В этом году мне исполнится двадцать семь лет. Голова почти белая, и обычно люди считают, что мне за сорок.
Послесловие
Я не знаком непосредственно с автором этих Тетрадей. Правда, доводилось встречаться с женщиной, описанной здесь как "мадам" из бара в Кебаси. Она маленького роста, бледная, с очень косым разрезом глаз и довольно крупным носом - в общем, миловидной ее назвать трудно, более похожа на симпатичного юношу, тем более, что и характер ее показался мне довольно твердым.
Судя по всему, в этих Тетрадях показан Токио 1930 - 1931 годов. Друзья несколько раз приводили меня в упоминавшийся в Тетрадях маленький бар, но, правда, позднее - в годы, когда разгул милитаризма стал почти откровенным, то есть в 1935 - 1936 годах; следовательно, автора дневника встретить там лично я не мог.

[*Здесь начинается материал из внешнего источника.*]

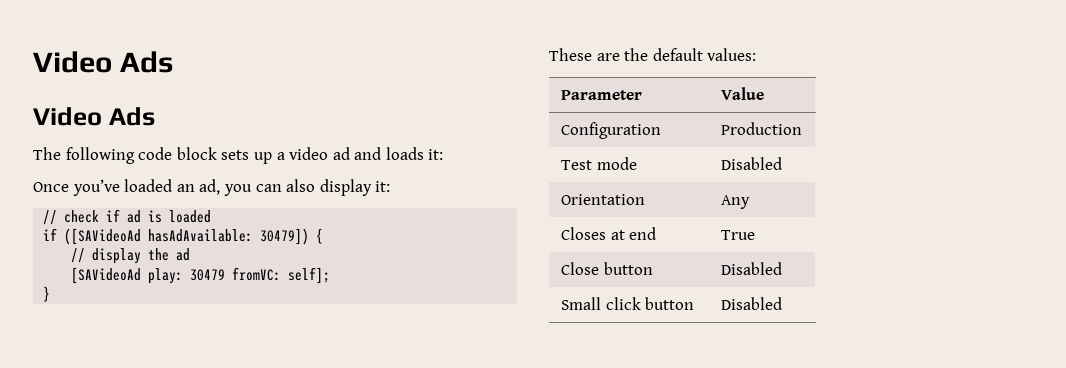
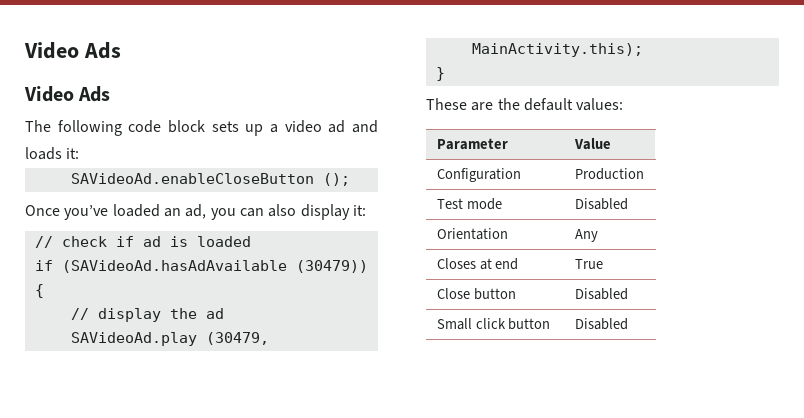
(444, 154) none -> [70,173,350,186] // SAVideoAd.enableCloseButton ();
[64,228,310,245] ([SAVideoAd hasAdAvailable: 30479]) -> [61,260,368,273] (SAVideoAd.hasAdAvailable (30479))
[71,267,331,284] [SAVideoAd play: 30479 fromVC: self]; -> [70,332,269,346] [471,43,643,57] SAVideoAd.play (30479, MainActivity.this);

В феврале этого года я был в гостях у одного приятеля, эвакуировавшегося в Фунабаси (префектура Чиба); это мой друг по университету, в настоящее время преподаватель женского колледжа. Я поехал к нему, чтобы обговорить его брак с моей родственницей, и на всякий случай прихватил большой рюкзак, надеясь, что удастся запастись в Фунабаси свежими морепродуктами для семьи.